Violencias arraigadas y una paz que no llega En México
suceden múltiples violencias de forma simultánea. No solo el promedio de 87 homicidios al día, también la violencia de género (violencia familiar, sexual y feminicidios) en máximos históricos, las agresiones letales contra policías (403 en 2022), la clasificación de México como el país más peligroso del mundo para hacer activismo ambiental (54 activistas asesinados en 2022) y el segundo país del mundo más mortífero para hacer periodismo, solo después de Ucrania.
Otras formas de violencia incluso se han vuelto imperceptibles. Si bien las dinámicas relacionadas con los homicidios y la delincuencia organizada se apoderaran de la cobertura mediática y la conversación pública, en nuestro país subyacen violencias con raíces lejanas en el tiempo y profundas en nuestra sociedad. Formas de violencia arraigadas en la cultura y las estructuras, las cuales nos han convencido de que males como el machismo, la discriminación, la corrupción o la impunidad son inevitables y por tanto conviene acostumbrarnos a ellos.
Cada vez más, vemos cómo las múltiples formas de hacer daño se retroalimentan y presentan un panorama complejo que nos deja impotentes frente a lo que parece ser un monstruo de mil cabezas. Esta complejidad suele ser abrumadora, alimentando el miedo y la desesperanza.
Así, nos damos cuenta de que para enfrentar este sistema de violencias múltiples se requieren soluciones y estrategias igualmente complejas. Abordajes multidimensionales, creativos y éticos que trasciendan los egoísmos gremiales, económicos y partidistas que hoy impiden la construcción de un bienestar colectivo.
El enfoque de Paz Positiva promovido por el Instituto para la Economía y la Paz propone un abordaje sistémico que incluye la seguridad pública pero no se limita a ella.
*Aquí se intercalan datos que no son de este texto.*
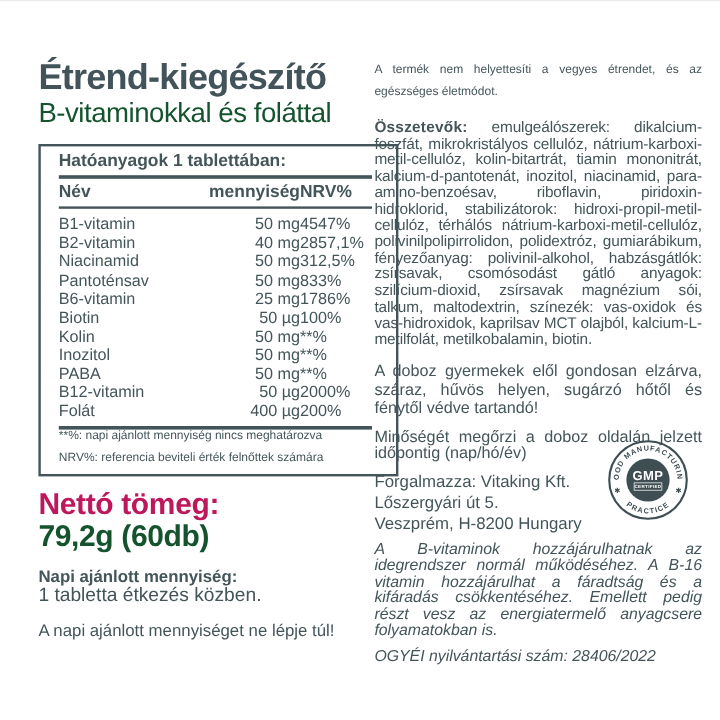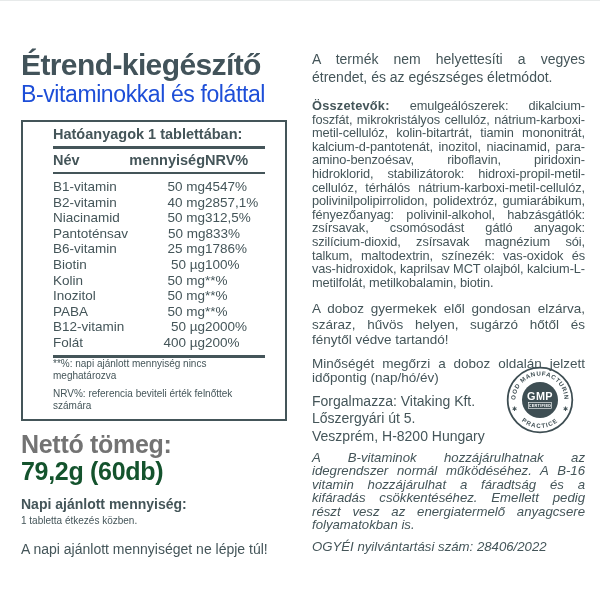"Étrend-kiegészítő" .left-col { left: 21px -> 32px; width: 266px -> 300px }
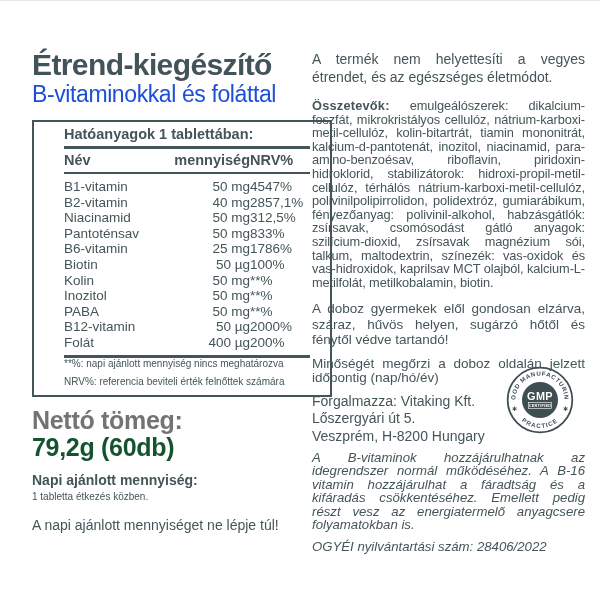"A termék nem helyettesíti a" .intro { font-size: 14px -> 10px }
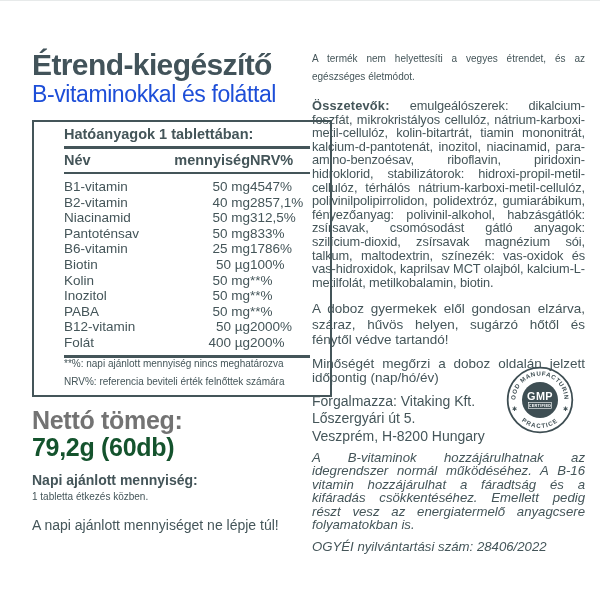"B-vitaminokkal és foláttal" .subtitle { color: #1d4ed8 -> #14532d }
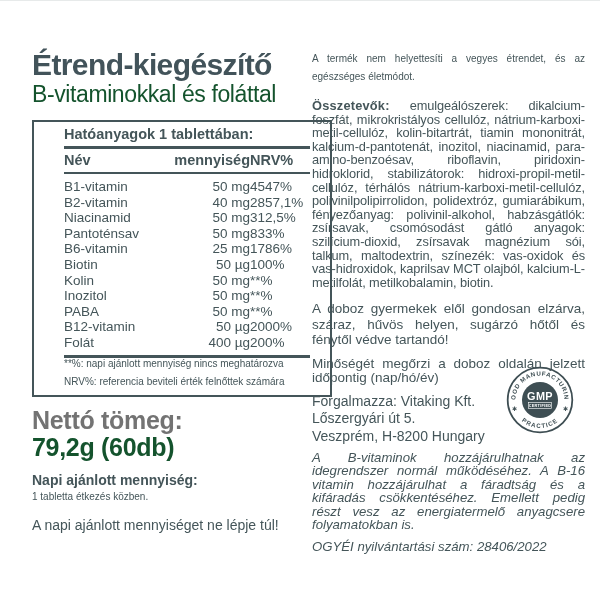"Hatóanyagok 1 tablettában:" .facts-box { padding: 4px 20px 7px 30px -> 4px 20px 7px 15px }
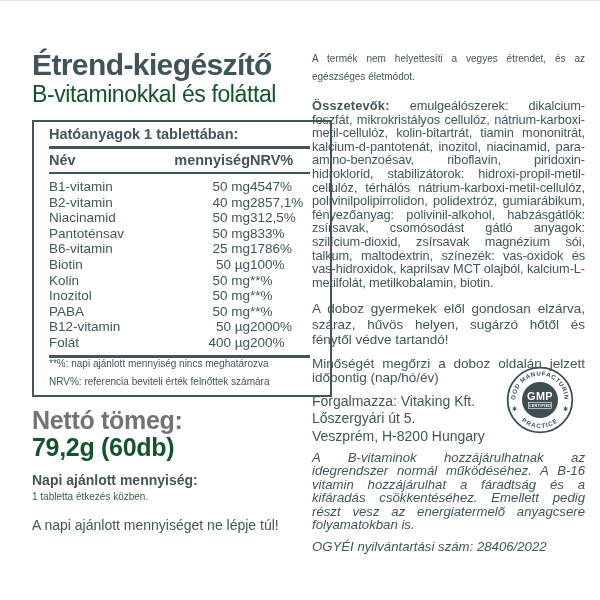"Nettó tömeg:" .net-label { color: #737373 -> #be185d }
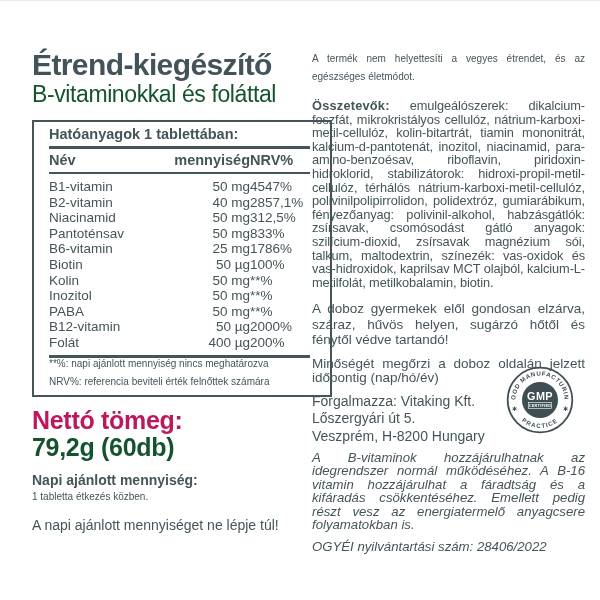"1 tabletta étkezés közben." .daily-text { font-size: 10px -> 16px }
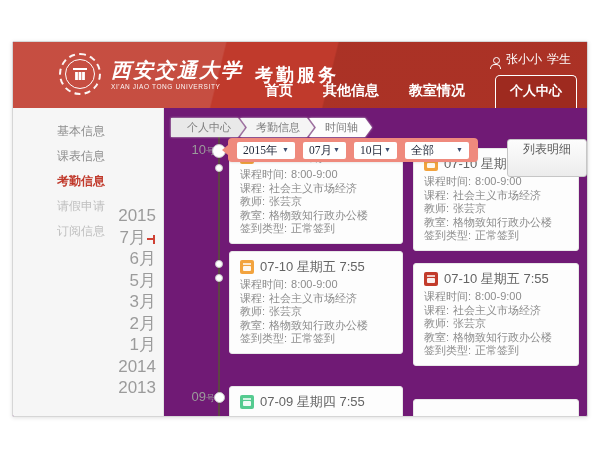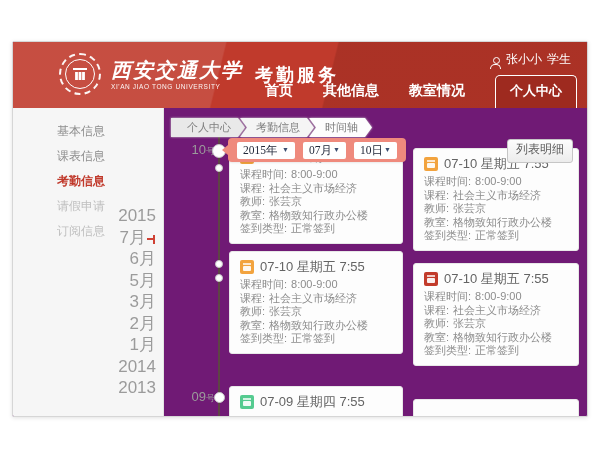"全部" div.dd { html: none -> <div> <span>全部</span> <span>▼</span> </div> }
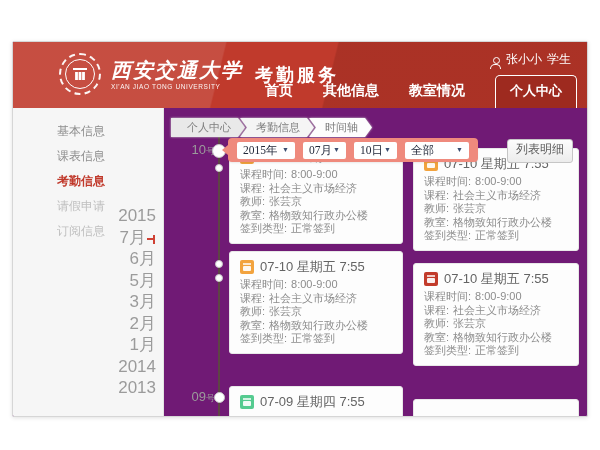"列表明细" .list-btn { height: 24px -> 38px; padding: 0 8px -> 0 15px }
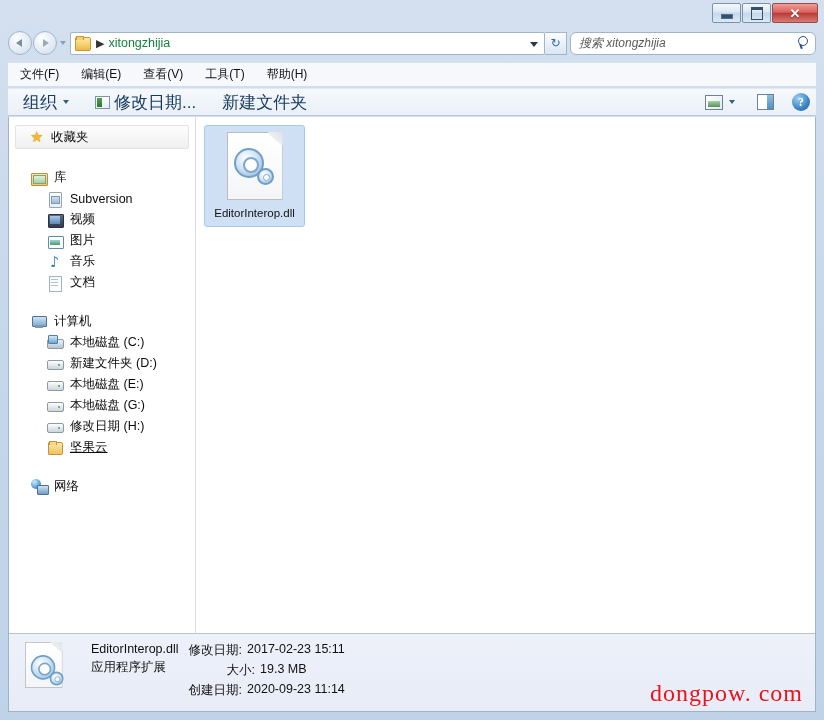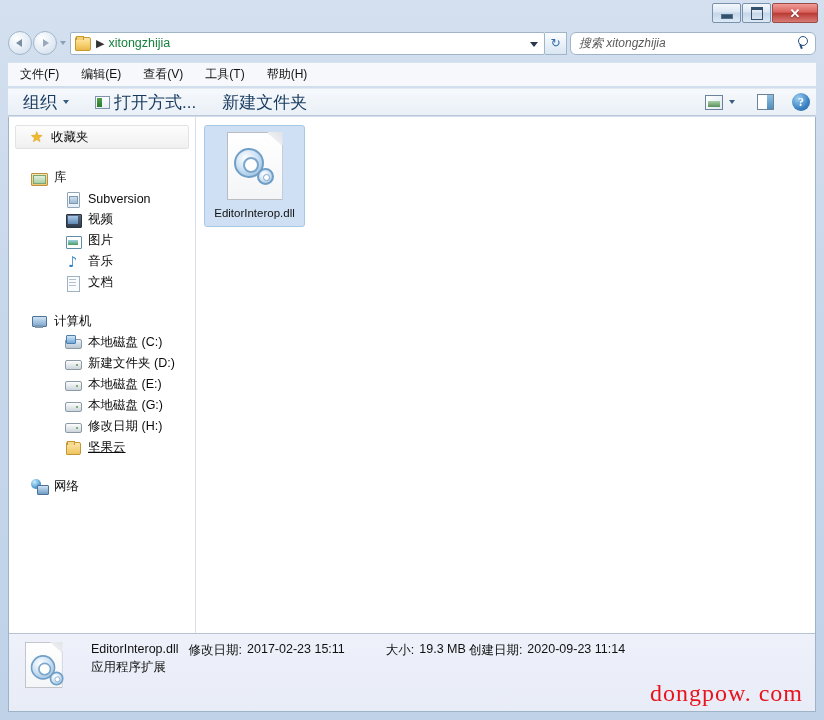"打开方式..." span { text: 打开方式 -> 修改日期 }
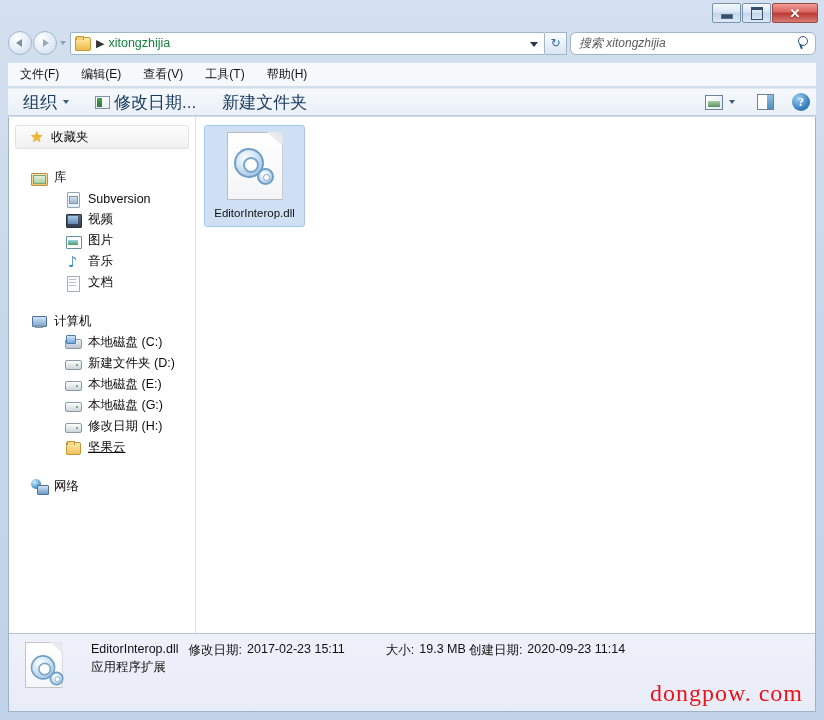"Subversion" .row.child { padding-left: 56px -> 38px }
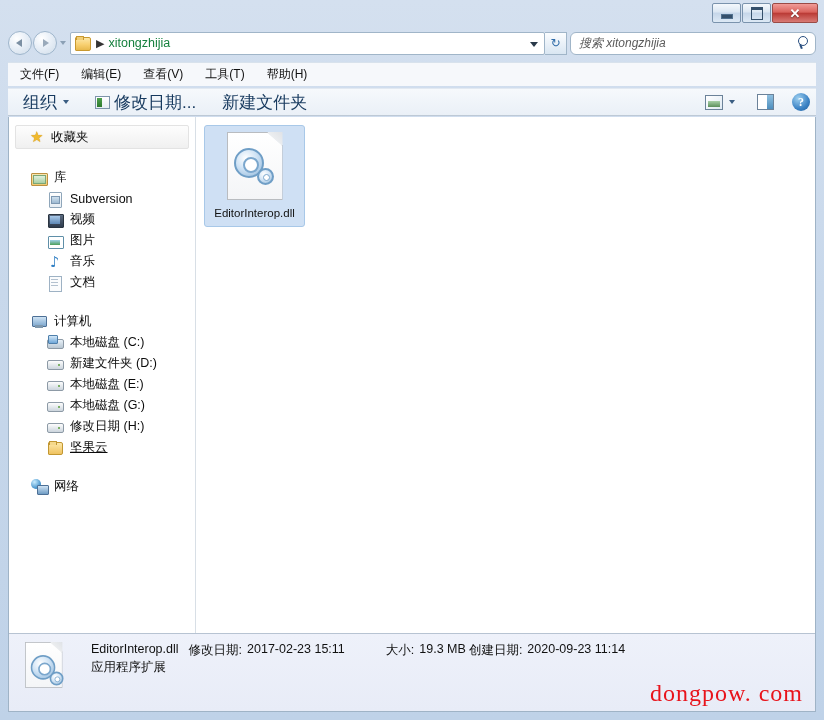"修改日期:" .sm-col-right { flex-direction: row -> column }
Desde esta perspectiva, la construcción de una paz sostenible requiere de la transformación de las instituciones, de los modelos educativos, económicos y políticos, así como la revisión crítica de nuestra cultura y las formas en que nos relacionamos a partir de ella.
Lo más preocupante no es sólo el terrible escenario que se presenta ante nosotros, sino la falta de respuestas sociales que respondan efectivamente al desafío.
Mientras nuestro país enfrenta la peor crisis de violencia de su historia contemporánea, una crisis que todos los días nos inunda de muerte, sufrimiento y miedo; las élites políticas y económicas se debaten en vergonzosas disputas públicas que solo buscan mantener o recuperar los privilegios que les permiten aislarse de la realidad que vive el resto del país.
Entonces, quizás las respuestas no están en las élites. Al menos no todas.
A lo largo del país surgen modelos locales de colaboración intersectorial que alimentan la resiliencia social y restauran las relaciones entre sociedad y gobierno. Algunas de estas iniciativas son lideradas por empresarios responsables, otras por gobiernos sensibles o por liderazgos sociales dialogantes. En la mayoría de los casos, se trata de una combinación de los tres.
Sería imposible detallar aquí tales experiencias. Sin embargo, en todos los casos se encuentran características comunes que han permitido avances en favor de la paz y la resiliencia comunitaria que quizás podrían servir de inspiración a otros procesos.
La capacidad de construir horizontes comunes. Frente a la polarización, los diversos sectores y liderazgos sociales comparten y reconcilian sus visiones del futuro.